-- Opening Marker --
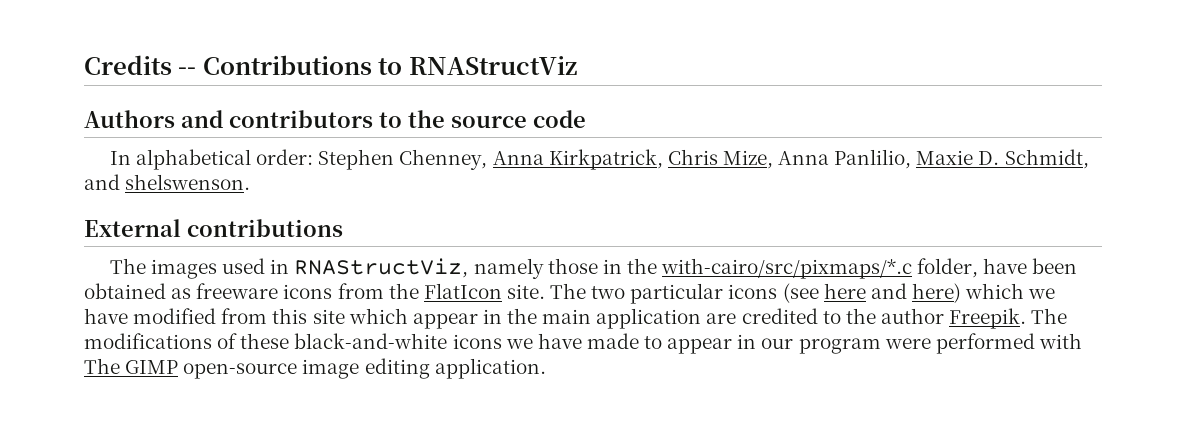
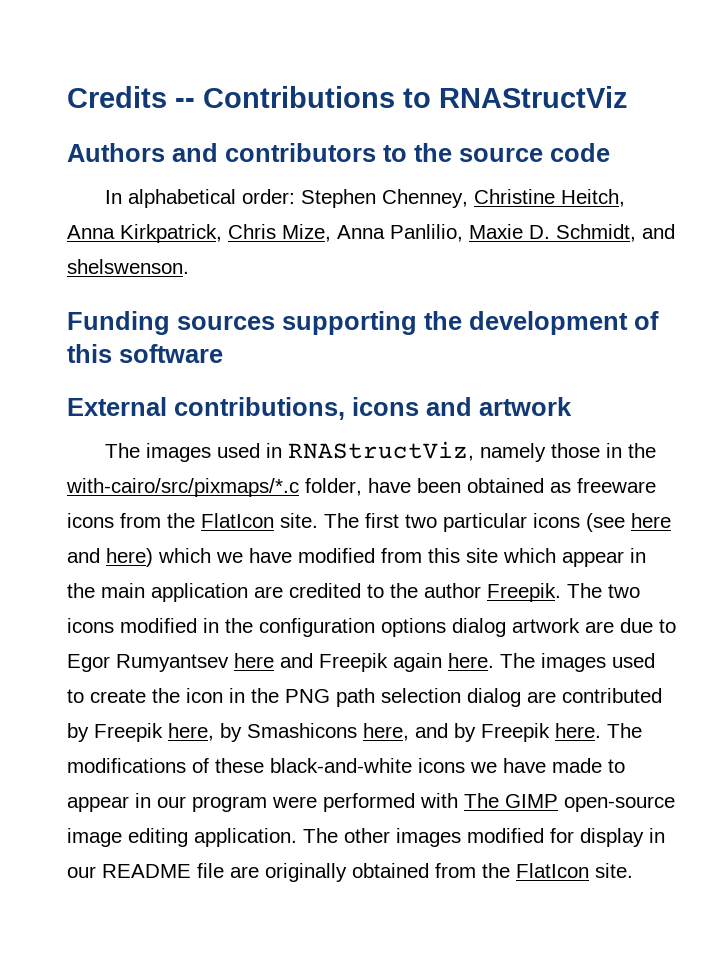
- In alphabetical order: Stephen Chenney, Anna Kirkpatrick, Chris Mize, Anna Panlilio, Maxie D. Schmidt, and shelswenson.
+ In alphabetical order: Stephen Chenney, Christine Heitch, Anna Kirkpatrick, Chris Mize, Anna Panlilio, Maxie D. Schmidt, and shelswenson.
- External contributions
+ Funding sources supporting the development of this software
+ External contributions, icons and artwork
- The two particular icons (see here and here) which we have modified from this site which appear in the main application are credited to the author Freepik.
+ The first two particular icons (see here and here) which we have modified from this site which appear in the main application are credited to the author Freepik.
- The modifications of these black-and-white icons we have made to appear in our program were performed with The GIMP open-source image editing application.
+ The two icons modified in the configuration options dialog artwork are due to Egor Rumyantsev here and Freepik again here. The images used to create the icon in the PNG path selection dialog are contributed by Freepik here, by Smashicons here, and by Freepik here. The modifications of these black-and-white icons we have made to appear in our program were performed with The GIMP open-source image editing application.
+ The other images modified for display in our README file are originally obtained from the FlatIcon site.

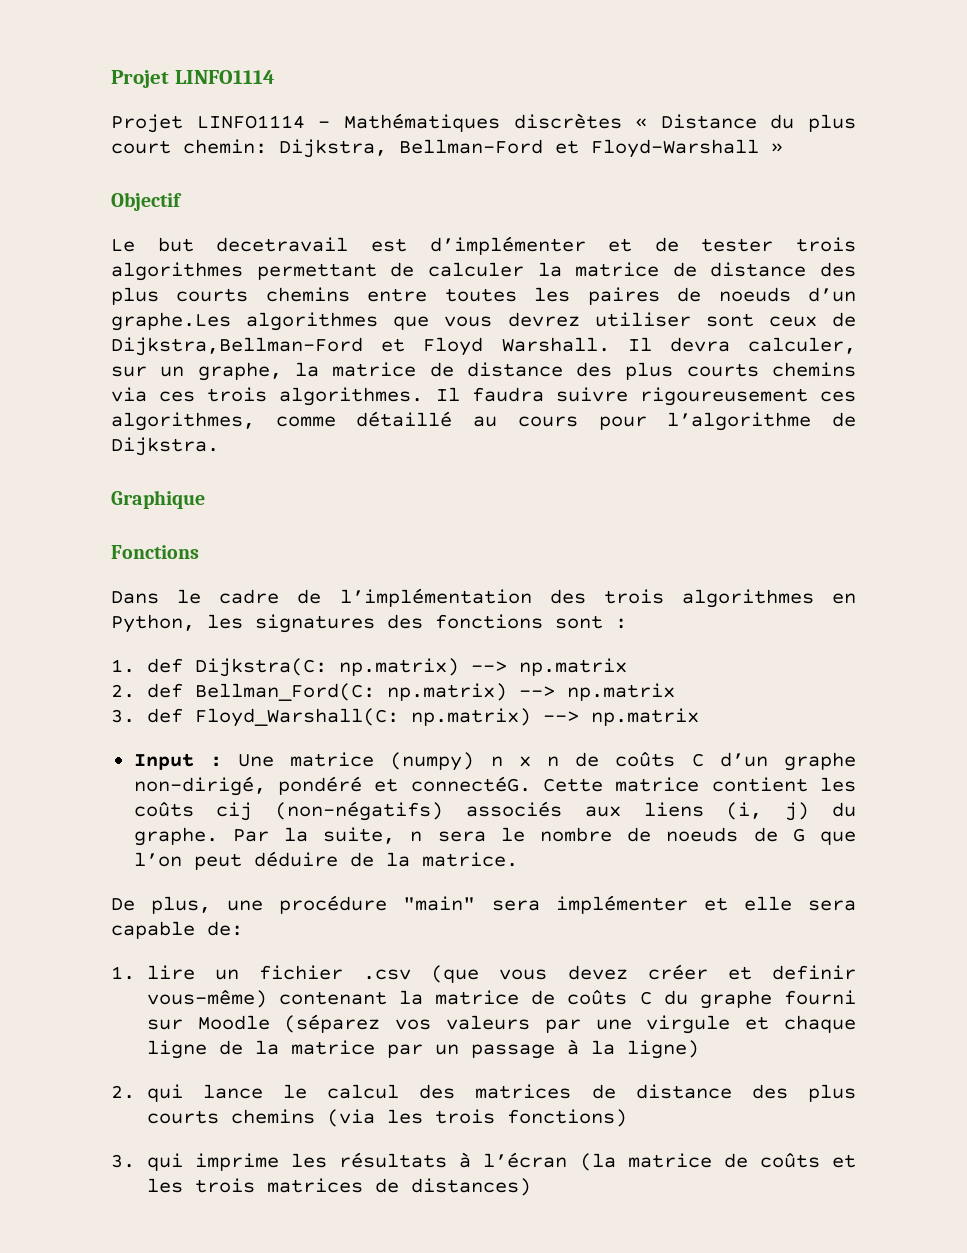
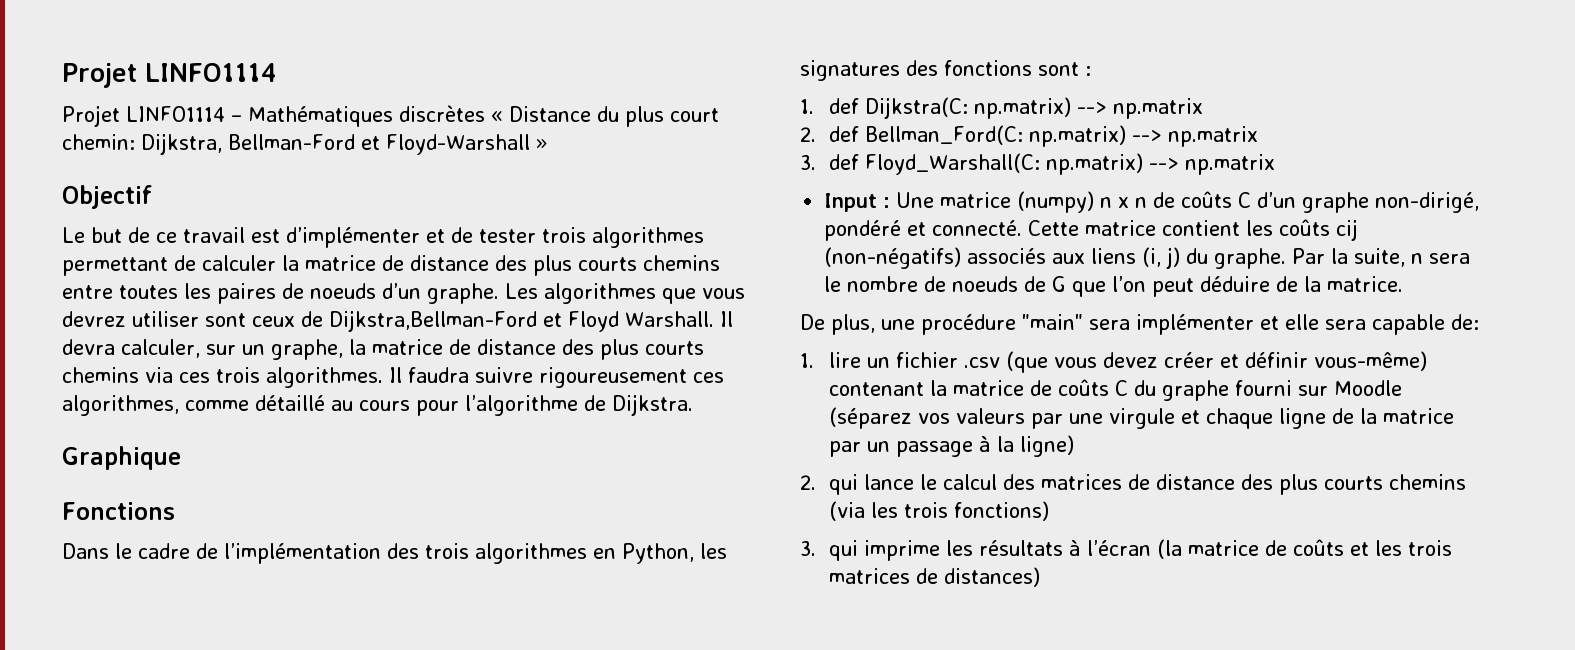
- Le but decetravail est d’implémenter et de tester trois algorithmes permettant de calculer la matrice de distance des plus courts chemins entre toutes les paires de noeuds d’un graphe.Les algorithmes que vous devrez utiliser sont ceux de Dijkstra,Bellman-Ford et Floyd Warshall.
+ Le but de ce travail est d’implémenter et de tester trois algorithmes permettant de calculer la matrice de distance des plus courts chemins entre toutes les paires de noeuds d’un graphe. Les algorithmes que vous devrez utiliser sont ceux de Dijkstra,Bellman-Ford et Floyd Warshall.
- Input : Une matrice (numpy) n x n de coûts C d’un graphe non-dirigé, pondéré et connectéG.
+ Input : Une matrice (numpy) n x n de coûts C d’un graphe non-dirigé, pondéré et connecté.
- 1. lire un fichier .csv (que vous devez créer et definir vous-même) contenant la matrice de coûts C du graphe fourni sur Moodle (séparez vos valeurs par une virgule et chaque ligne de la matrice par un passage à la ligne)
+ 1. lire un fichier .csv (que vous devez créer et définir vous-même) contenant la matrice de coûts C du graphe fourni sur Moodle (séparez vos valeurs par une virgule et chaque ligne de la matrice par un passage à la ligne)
-- Closing Marker --
If a record holds a picture, drop the picture and reproduce everything else exactly.

- In alphabetical order: Stephen Chenney, Anna Kirkpatrick, Chris Mize, Anna Panlilio, Maxie D. Schmidt, and shelswenson.
+ In alphabetical order: Stephen Chenney, Christine Heitch, Anna Kirkpatrick, Chris Mize, Anna Panlilio, Maxie D. Schmidt, and shelswenson.
- External contributions
+ Funding sources supporting the development of this software
+ External contributions, icons and artwork
- The two particular icons (see here and here) which we have modified from this site which appear in the main application are credited to the author Freepik.
+ The first two particular icons (see here and here) which we have modified from this site which appear in the main application are credited to the author Freepik.
- The modifications of these black-and-white icons we have made to appear in our program were performed with The GIMP open-source image editing application.
+ The two icons modified in the configuration options dialog artwork are due to Egor Rumyantsev here and Freepik again here. The images used to create the icon in the PNG path selection dialog are contributed by Freepik here, by Smashicons here, and by Freepik here. The modifications of these black-and-white icons we have made to appear in our program were performed with The GIMP open-source image editing application.
+ The other images modified for display in our README file are originally obtained from the FlatIcon site.

- Le but decetravail est d’implémenter et de tester trois algorithmes permettant de calculer la matrice de distance des plus courts chemins entre toutes les paires de noeuds d’un graphe.Les algorithmes que vous devrez utiliser sont ceux de Dijkstra,Bellman-Ford et Floyd Warshall.
+ Le but de ce travail est d’implémenter et de tester trois algorithmes permettant de calculer la matrice de distance des plus courts chemins entre toutes les paires de noeuds d’un graphe. Les algorithmes que vous devrez utiliser sont ceux de Dijkstra,Bellman-Ford et Floyd Warshall.
- Input : Une matrice (numpy) n x n de coûts C d’un graphe non-dirigé, pondéré et connectéG.
+ Input : Une matrice (numpy) n x n de coûts C d’un graphe non-dirigé, pondéré et connecté.
- 1. lire un fichier .csv (que vous devez créer et definir vous-même) contenant la matrice de coûts C du graphe fourni sur Moodle (séparez vos valeurs par une virgule et chaque ligne de la matrice par un passage à la ligne)
+ 1. lire un fichier .csv (que vous devez créer et définir vous-même) contenant la matrice de coûts C du graphe fourni sur Moodle (séparez vos valeurs par une virgule et chaque ligne de la matrice par un passage à la ligne)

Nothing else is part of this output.